### EXERCISE MATERIALS
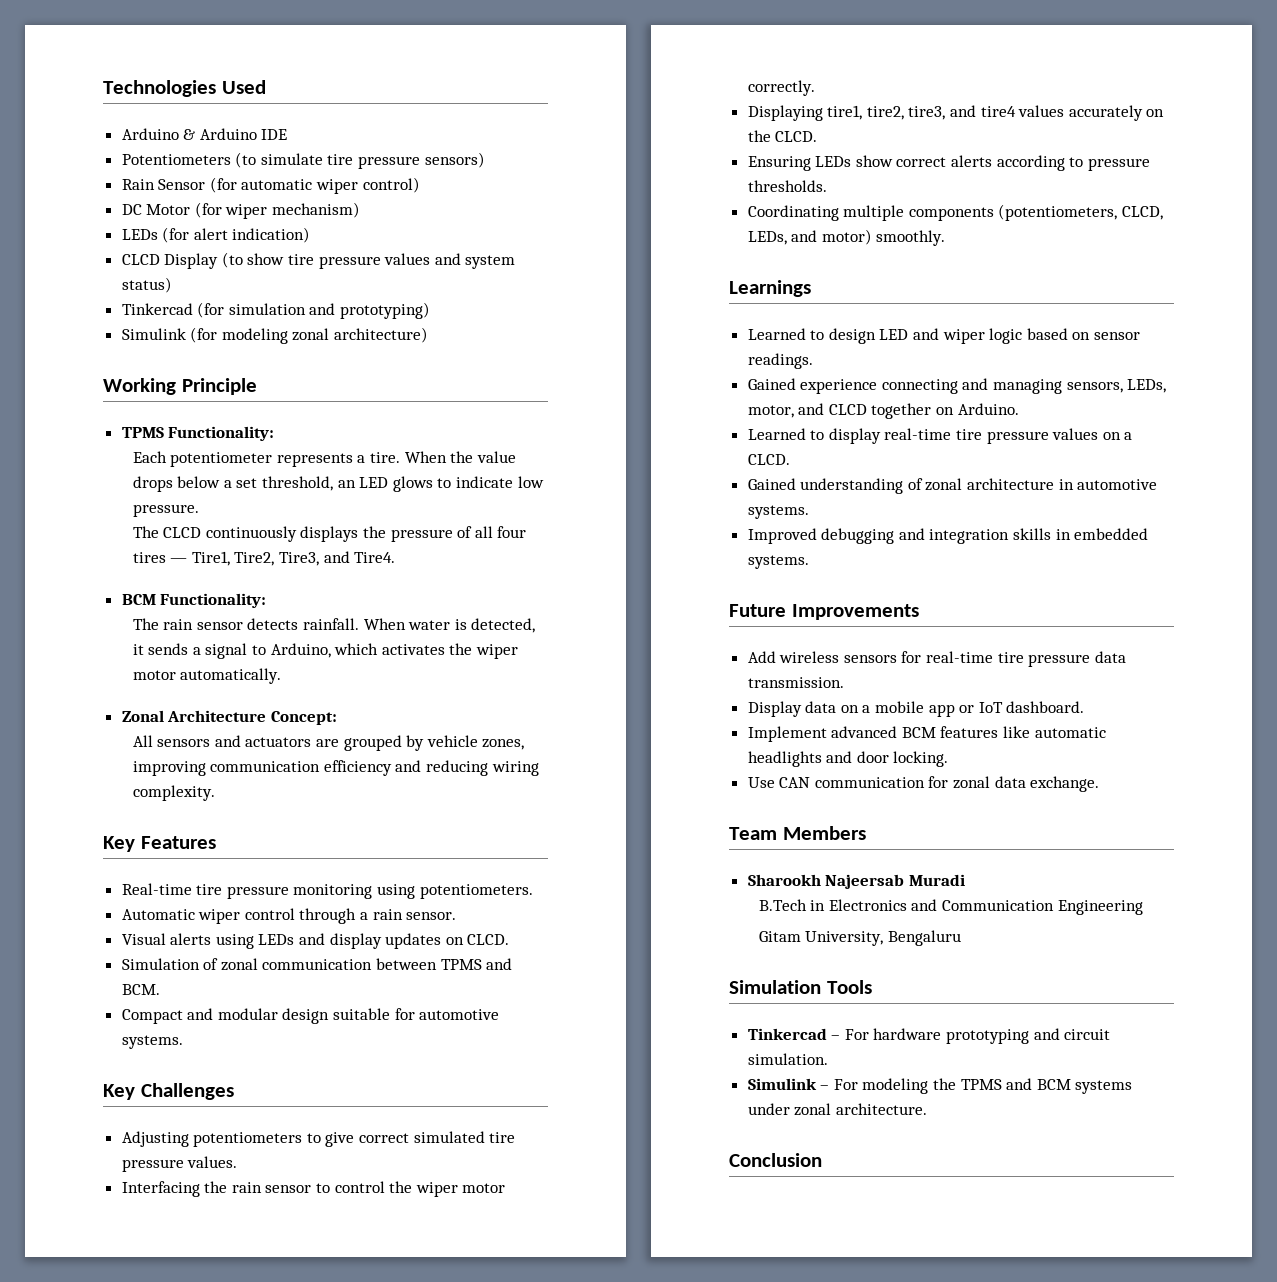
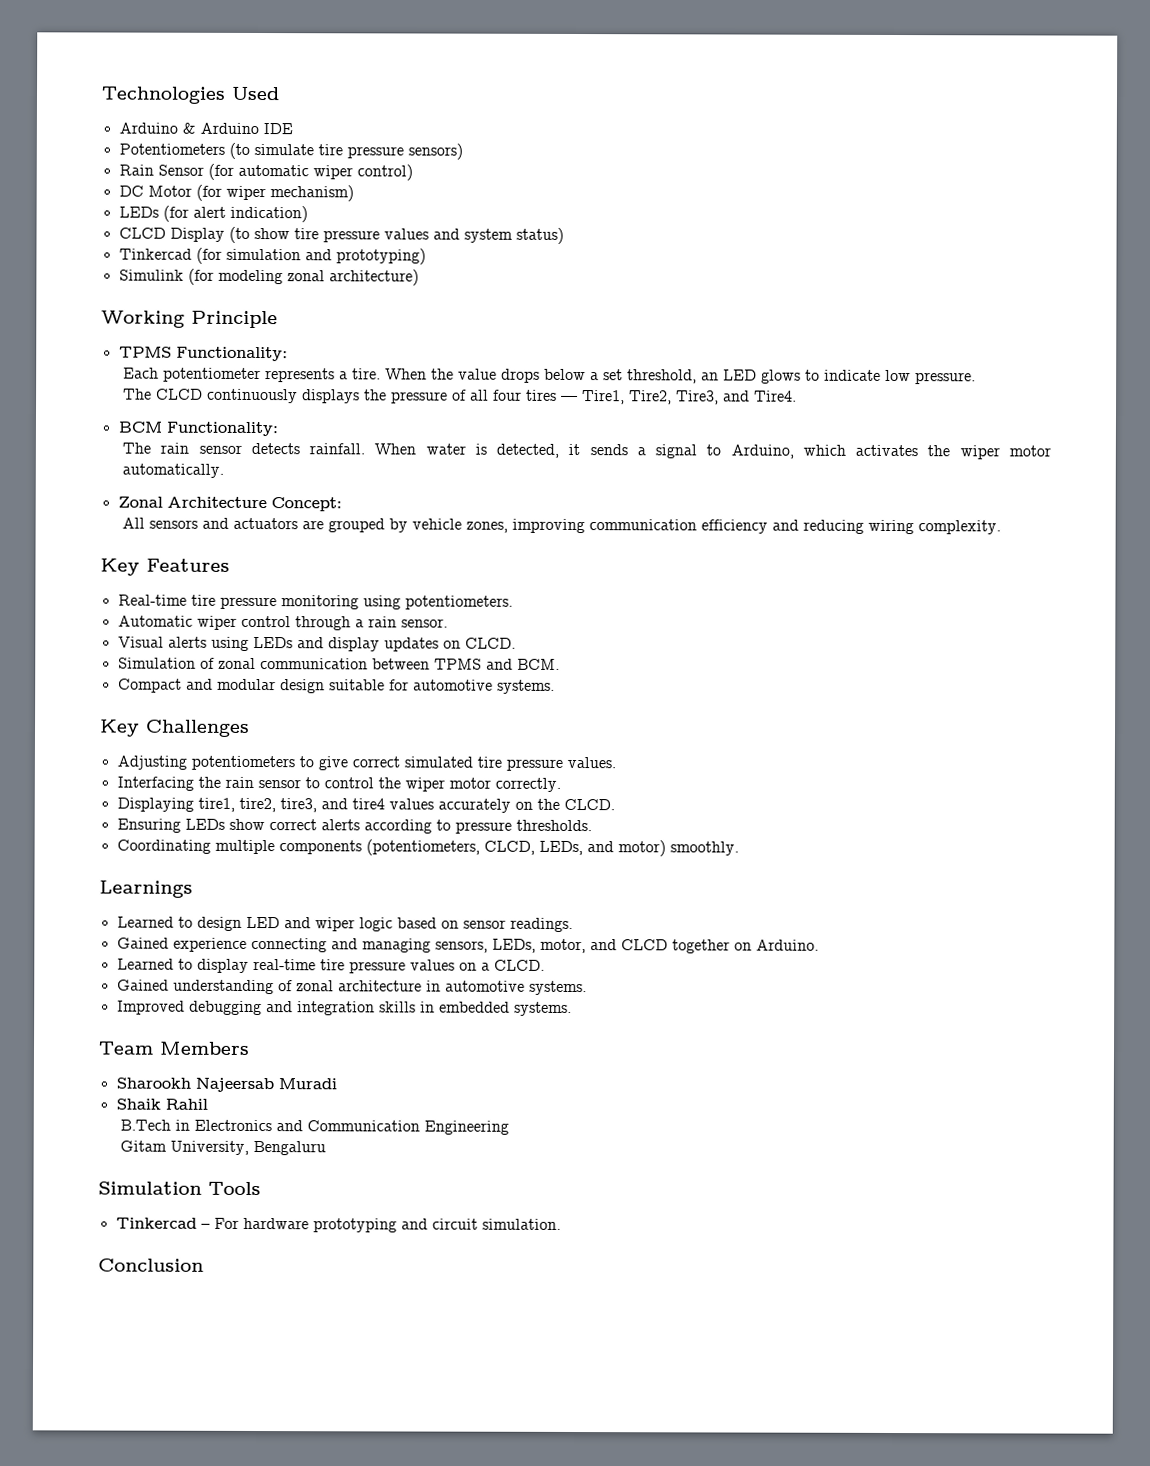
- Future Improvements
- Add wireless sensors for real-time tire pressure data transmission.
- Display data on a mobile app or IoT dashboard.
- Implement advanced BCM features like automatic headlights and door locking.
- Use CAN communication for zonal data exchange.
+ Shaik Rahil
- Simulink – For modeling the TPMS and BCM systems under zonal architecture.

* * *

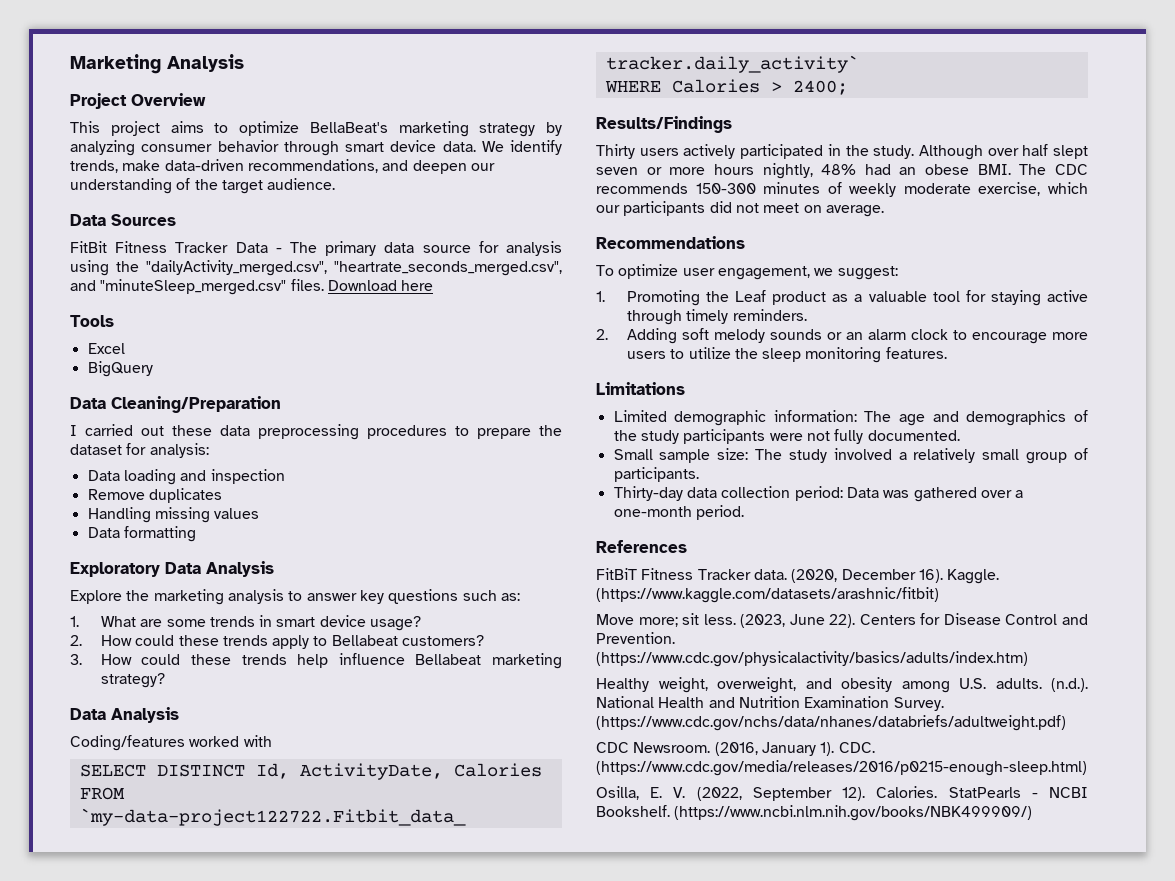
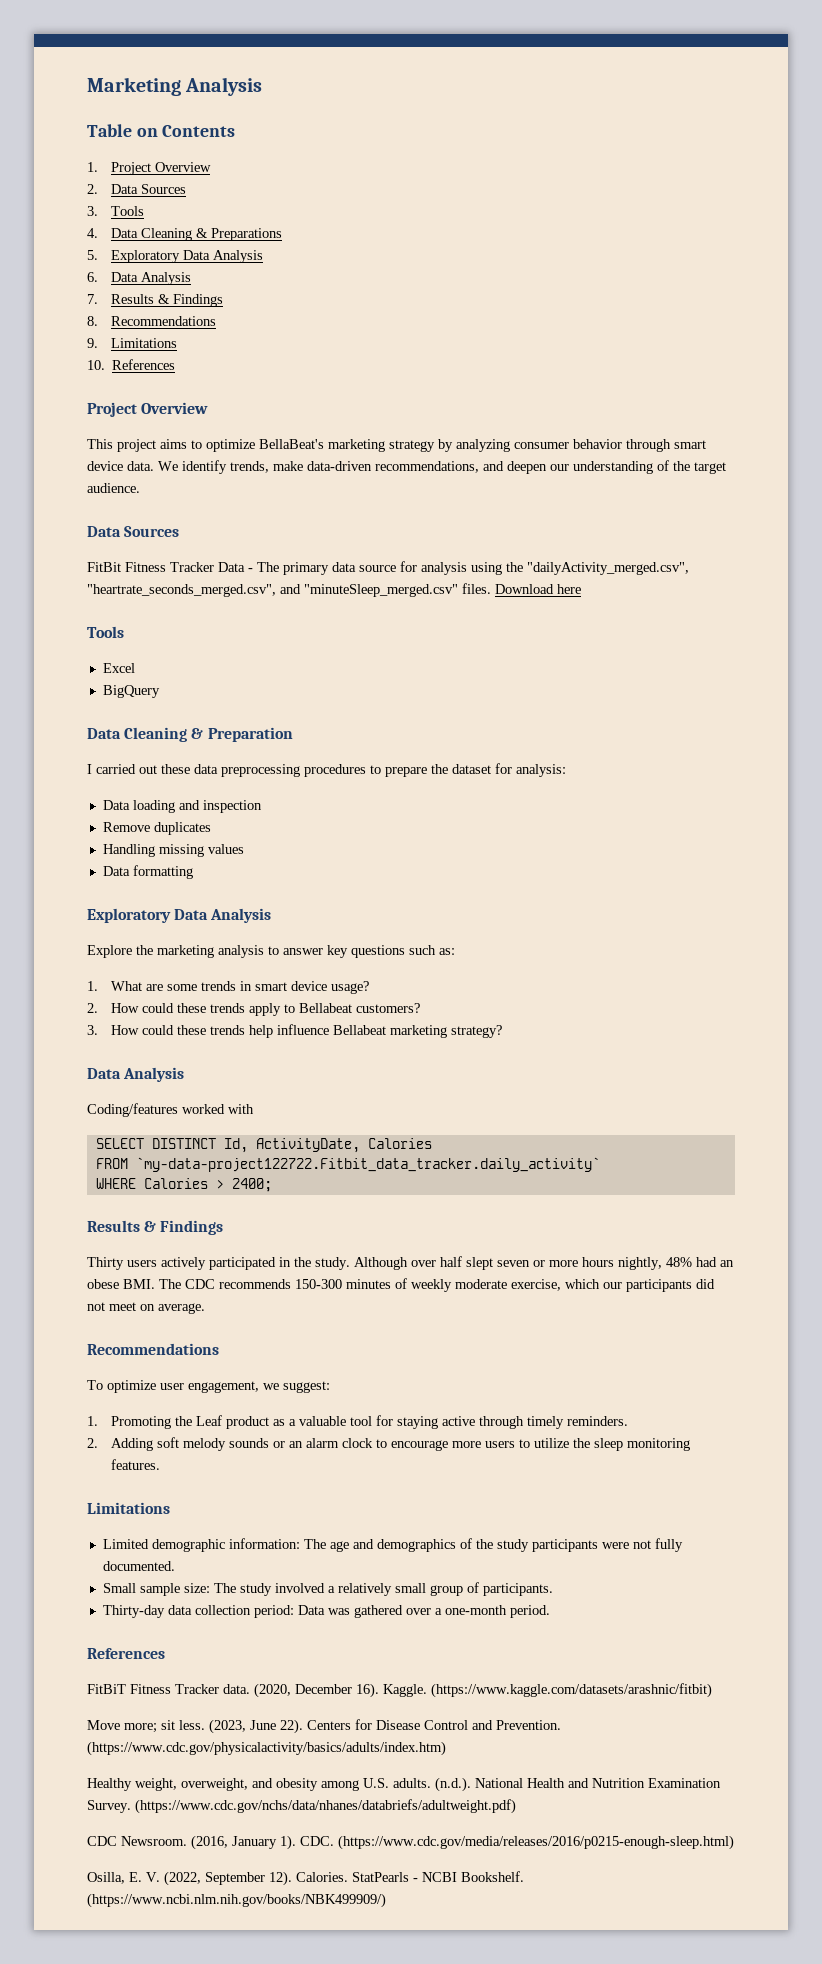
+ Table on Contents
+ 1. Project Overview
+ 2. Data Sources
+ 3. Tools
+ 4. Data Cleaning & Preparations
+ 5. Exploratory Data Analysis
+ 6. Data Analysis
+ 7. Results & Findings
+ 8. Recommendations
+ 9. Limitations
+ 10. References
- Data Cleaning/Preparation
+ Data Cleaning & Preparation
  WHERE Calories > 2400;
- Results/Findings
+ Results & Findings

### EXERCISE
Report all lines of the data that include the word "Findings".

### TASK RESULT
+ 7. Results & Findings
- Results/Findings
+ Results & Findings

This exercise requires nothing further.